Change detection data
▽

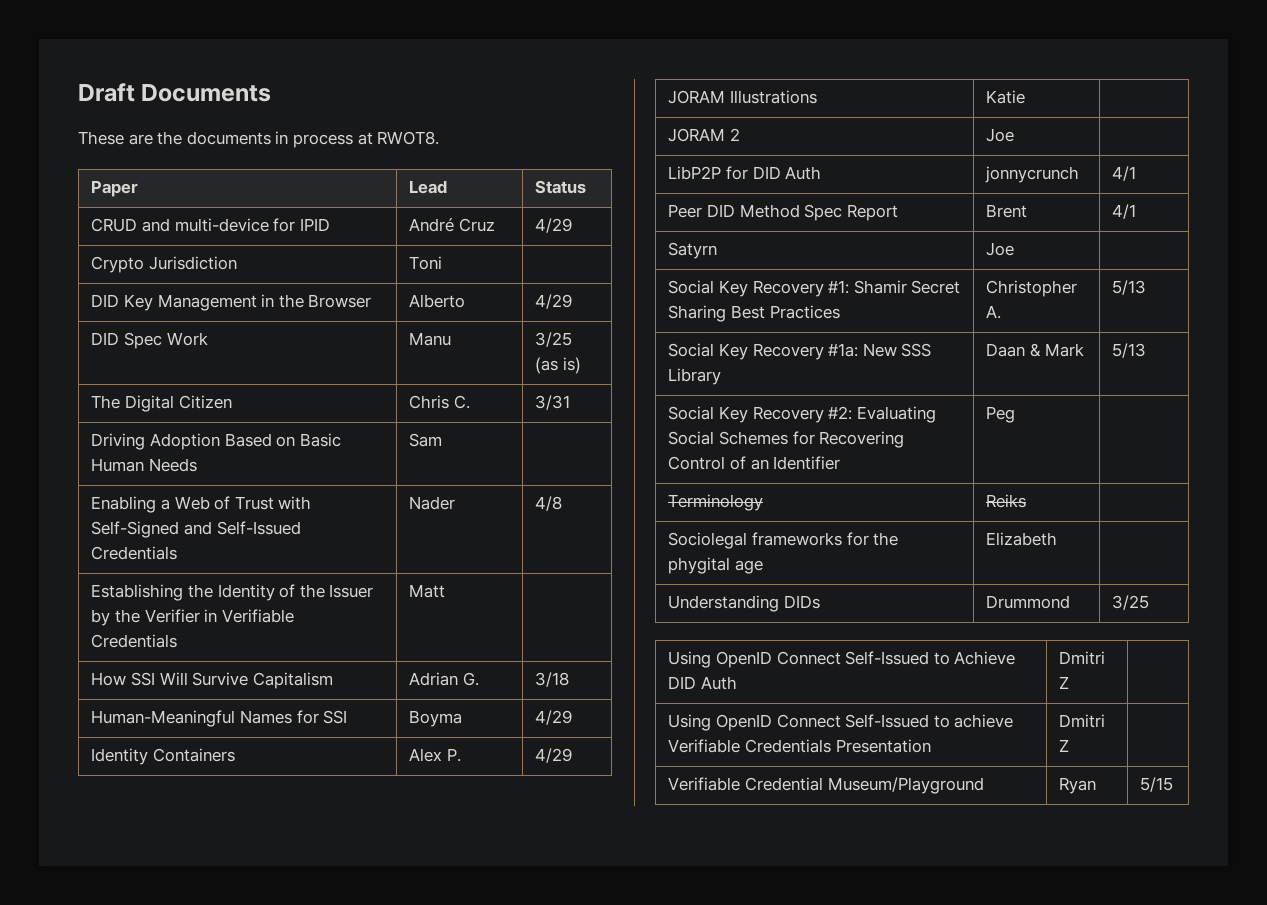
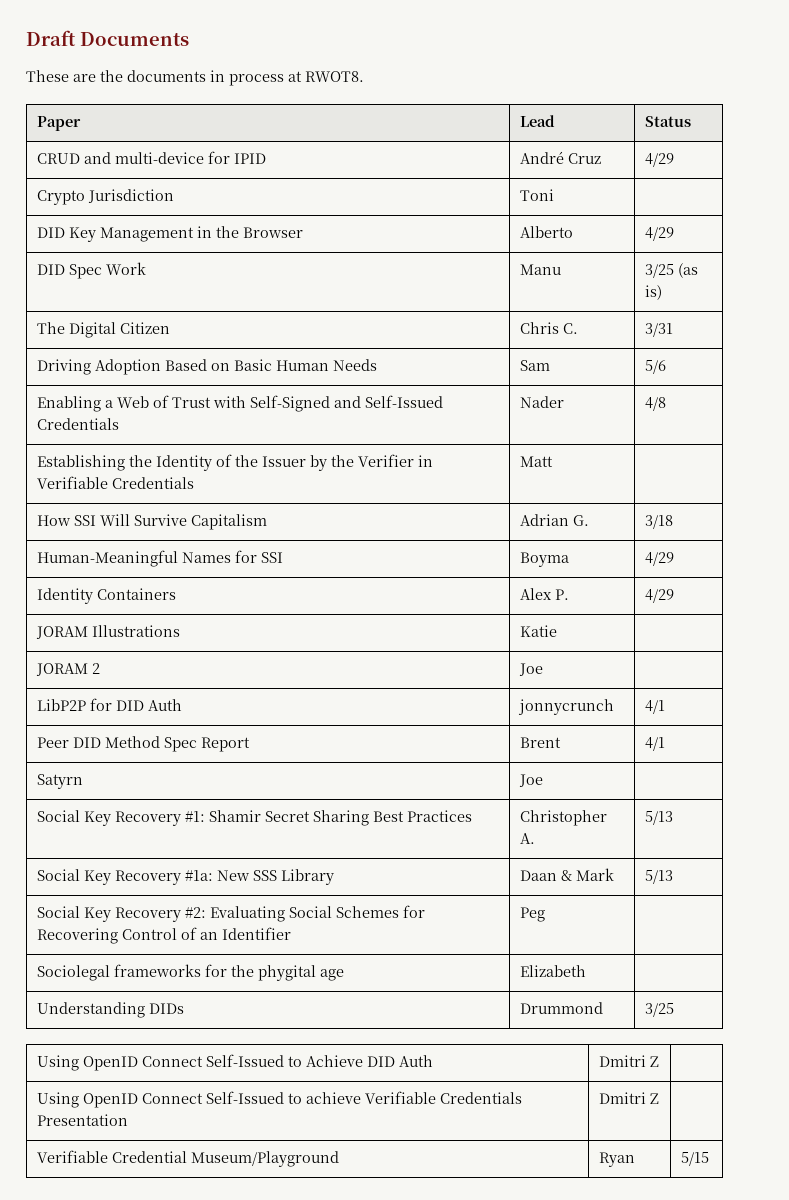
- Driving Adoption Based on Basic Human Needs | Sam |
+ Driving Adoption Based on Basic Human Needs | Sam | 5/6
- Terminology | Reiks |

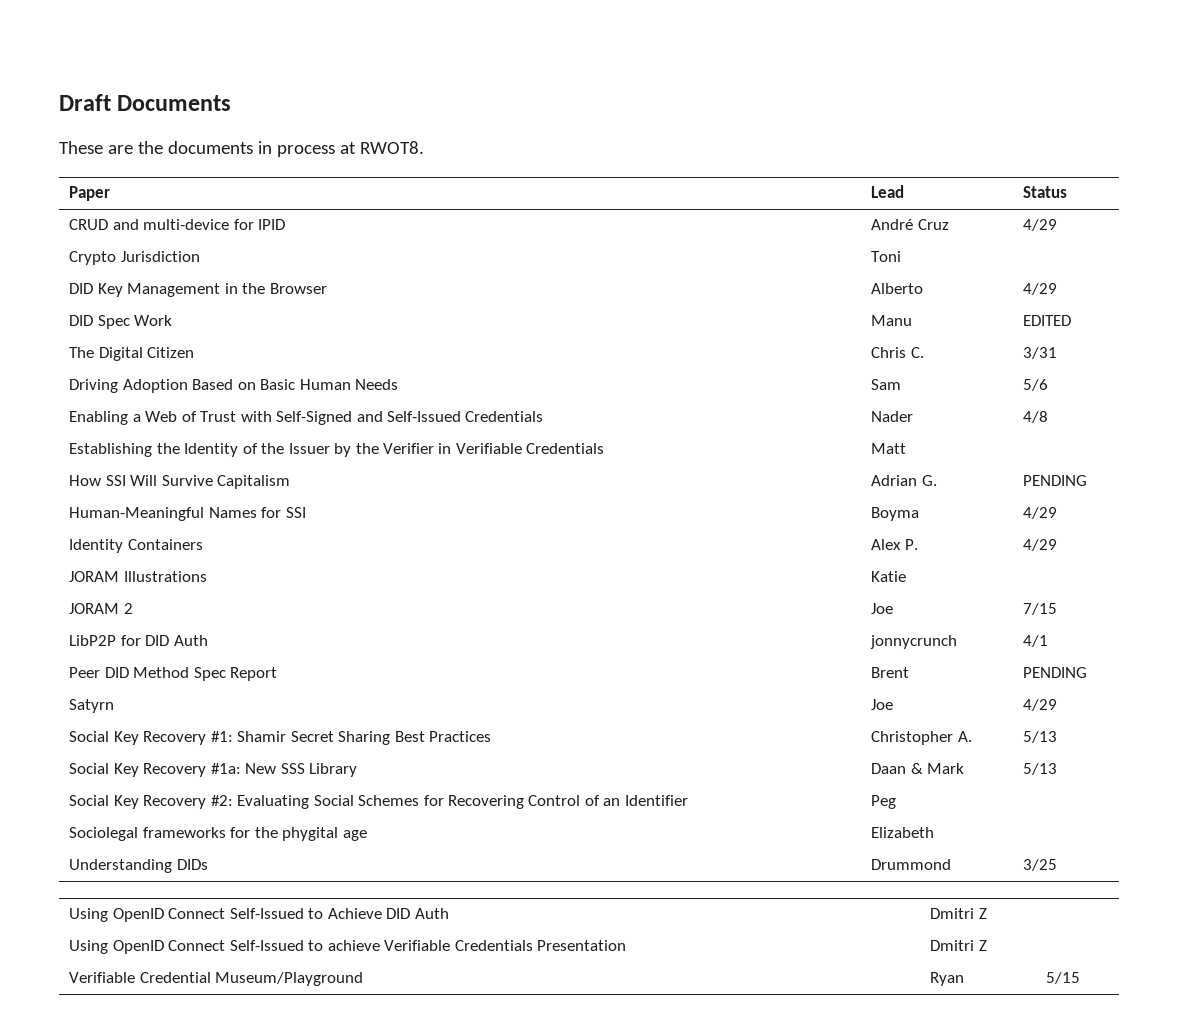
- DID Spec Work | Manu | 3/25 (as is)
+ DID Spec Work | Manu | EDITED
- How SSI Will Survive Capitalism | Adrian G. | 3/18
+ How SSI Will Survive Capitalism | Adrian G. | PENDING
- JORAM 2 | Joe |
+ JORAM 2 | Joe | 7/15
- Peer DID Method Spec Report | Brent | 4/1
+ Peer DID Method Spec Report | Brent | PENDING
- Satyrn | Joe |
+ Satyrn | Joe | 4/29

△

About this task:
Set down the data exactly as it appears, without any images.

Solution to this exercise:
- Driving Adoption Based on Basic Human Needs | Sam |
+ Driving Adoption Based on Basic Human Needs | Sam | 5/6
- Terminology | Reiks |

- DID Spec Work | Manu | 3/25 (as is)
+ DID Spec Work | Manu | EDITED
- How SSI Will Survive Capitalism | Adrian G. | 3/18
+ How SSI Will Survive Capitalism | Adrian G. | PENDING
- JORAM 2 | Joe |
+ JORAM 2 | Joe | 7/15
- Peer DID Method Spec Report | Brent | 4/1
+ Peer DID Method Spec Report | Brent | PENDING
- Satyrn | Joe |
+ Satyrn | Joe | 4/29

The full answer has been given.